Segment Start: Data to examine

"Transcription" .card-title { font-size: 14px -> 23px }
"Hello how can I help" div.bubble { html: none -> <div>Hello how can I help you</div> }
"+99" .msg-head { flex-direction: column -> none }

Segment End: Data to examine
Segment Start: Data to examine

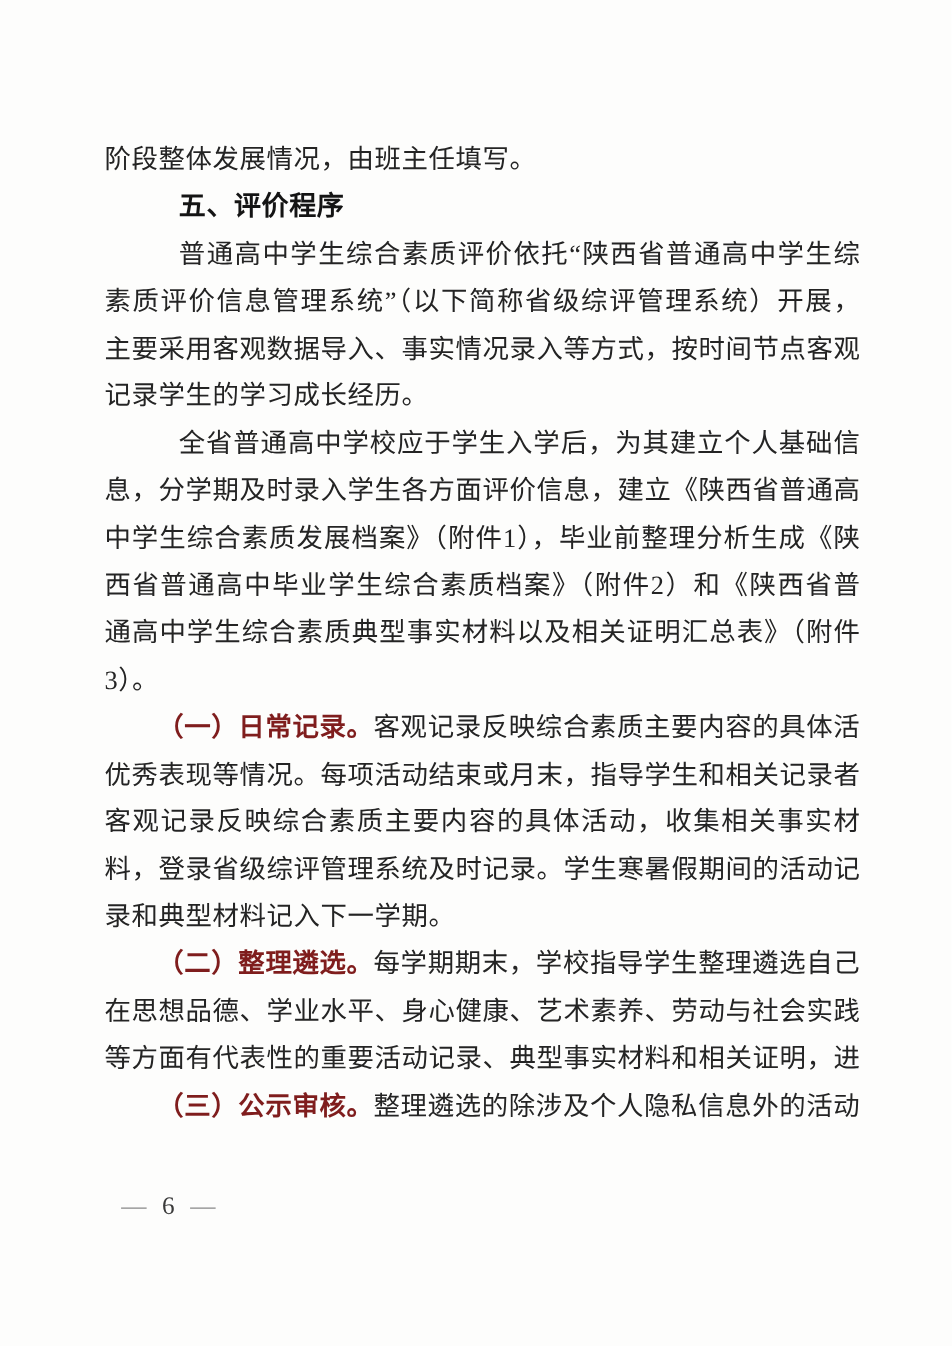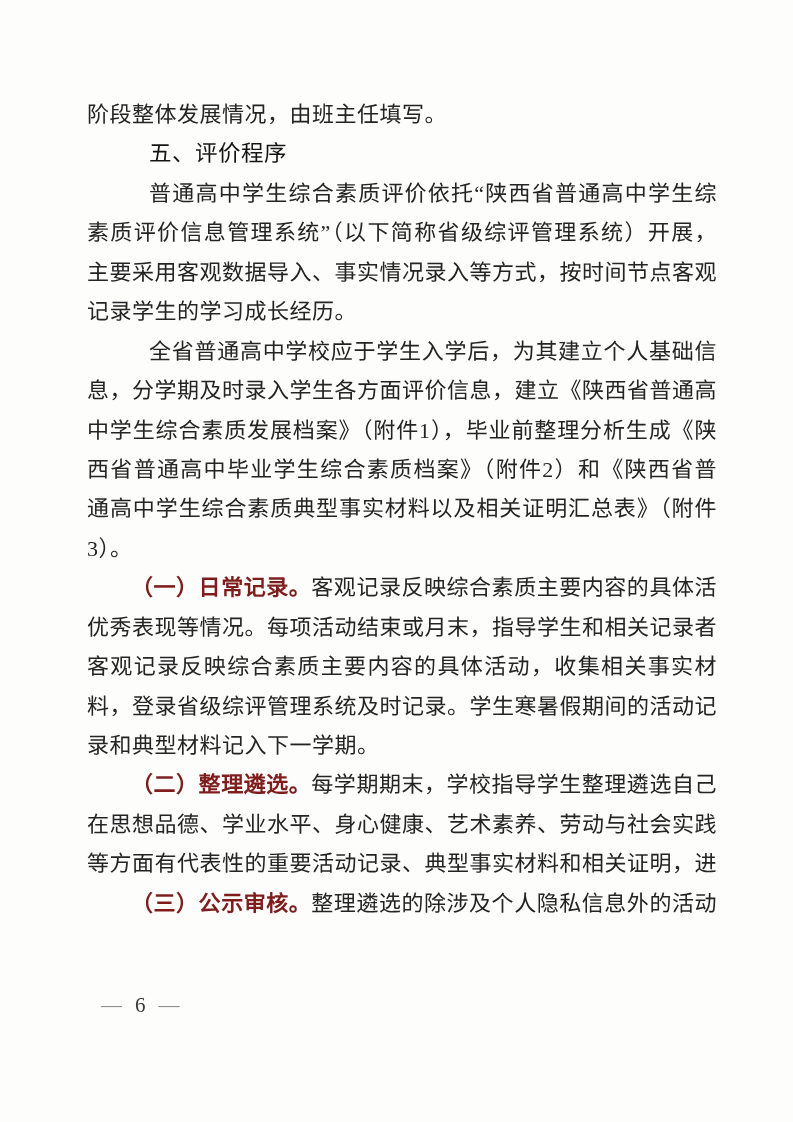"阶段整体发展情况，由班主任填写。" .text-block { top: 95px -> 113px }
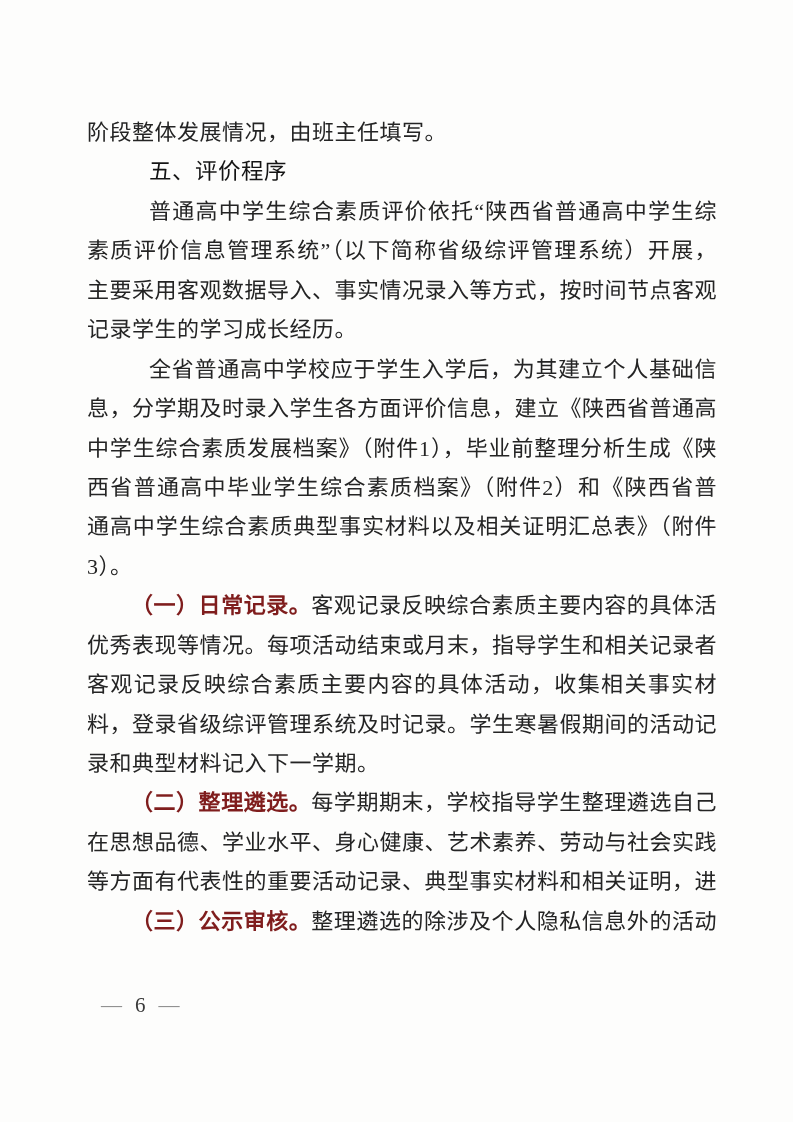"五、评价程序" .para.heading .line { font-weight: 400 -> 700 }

Segment End: Data to examine

**What the task asks:** Only the lines above from the line containing "html: none ->" through the line containing "flex-direction: column ->" should be retyped, exactly and with both ends included.

**Exercise response:**
"Hello how can I help" div.bubble { html: none -> <div>Hello how can I help you</div> }
"+99" .msg-head { flex-direction: column -> none }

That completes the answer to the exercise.